[Version comparison data]
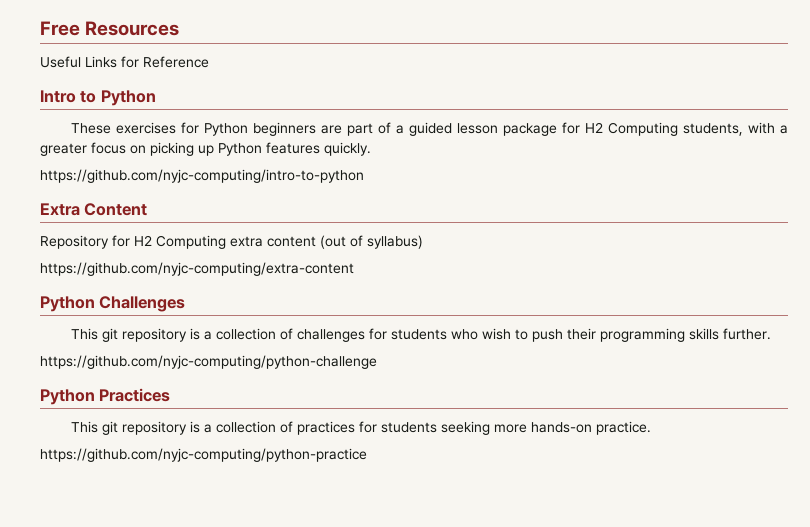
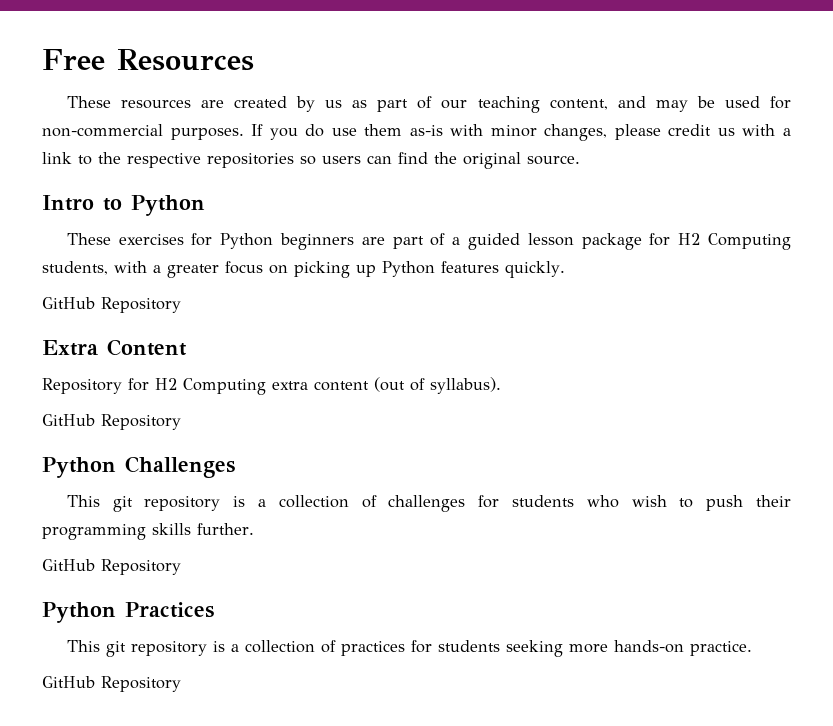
- Useful Links for Reference
+ These resources are created by us as part of our teaching content, and may be used for non-commercial purposes. If you do use them as-is with minor changes, please credit us with a link to the respective repositories so users can find the original source.
  These exercises for Python beginners are part of a guided lesson package for H2 Computing students, with a greater focus on picking up Python features quickly.
- https://github.com/nyjc-computing/intro-to-python
+ GitHub Repository
- Repository for H2 Computing extra content (out of syllabus)
- https://github.com/nyjc-computing/extra-content
+ Repository for H2 Computing extra content (out of syllabus).
+ GitHub Repository
  This git repository is a collection of challenges for students who wish to push their programming skills further.
- https://github.com/nyjc-computing/python-challenge
+ GitHub Repository
  This git repository is a collection of practices for students seeking more hands-on practice.
- https://github.com/nyjc-computing/python-practice
+ GitHub Repository

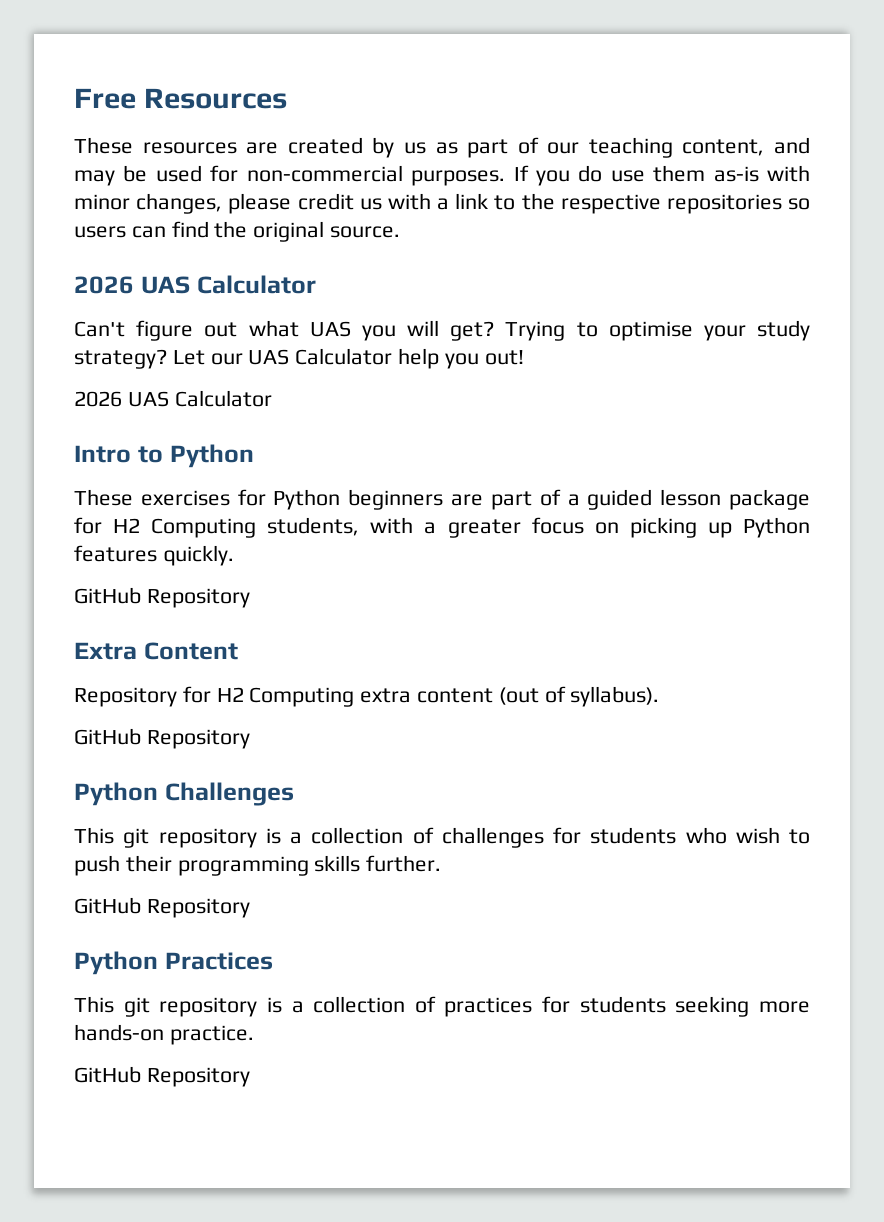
  If you do use them as-is with minor changes, please credit us with a link to the respective repositories so users can find the original source.
+ 2026 UAS Calculator
+ Can't figure out what UAS you will get? Trying to optimise your study strategy? Let our UAS Calculator help you out!
+ 2026 UAS Calculator

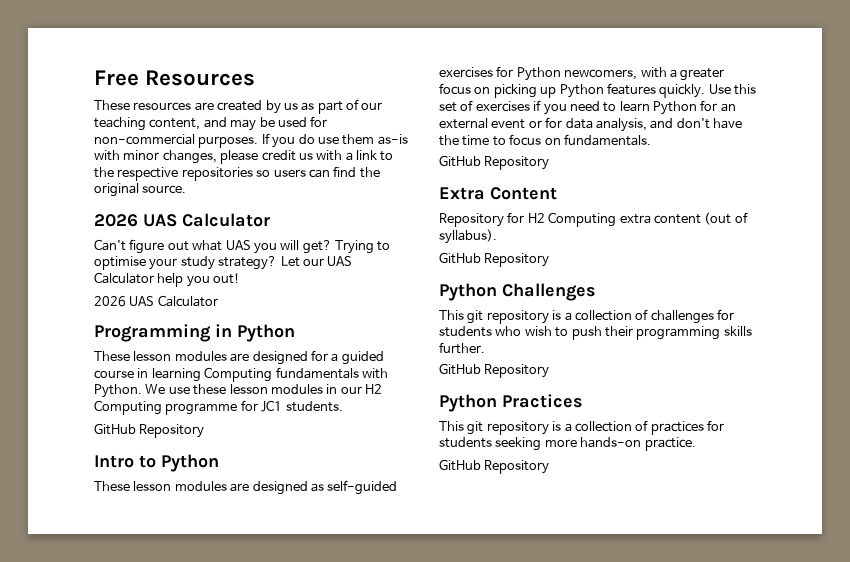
+ Programming in Python
+ These lesson modules are designed for a guided course in learning Computing fundamentals with Python. We use these lesson modules in our H2 Computing programme for JC1 students.
+ GitHub Repository
  Intro to Python
- These exercises for Python beginners are part of a guided lesson package for H2 Computing students, with a greater focus on picking up Python features quickly.
+ These lesson modules are designed as self-guided exercises for Python newcomers, with a greater focus on picking up Python features quickly. Use this set of exercises if you need to learn Python for an external event or for data analysis, and don't have the time to focus on fundamentals.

:: What to work on ::
Copy exactly, and only, the lines from the first entry through the line holding "These resources are", both ends included, leaving out every picture.

:: Response to this exercise ::
- Useful Links for Reference
+ These resources are created by us as part of our teaching content, and may be used for non-commercial purposes. If you do use them as-is with minor changes, please credit us with a link to the respective repositories so users can find the original source.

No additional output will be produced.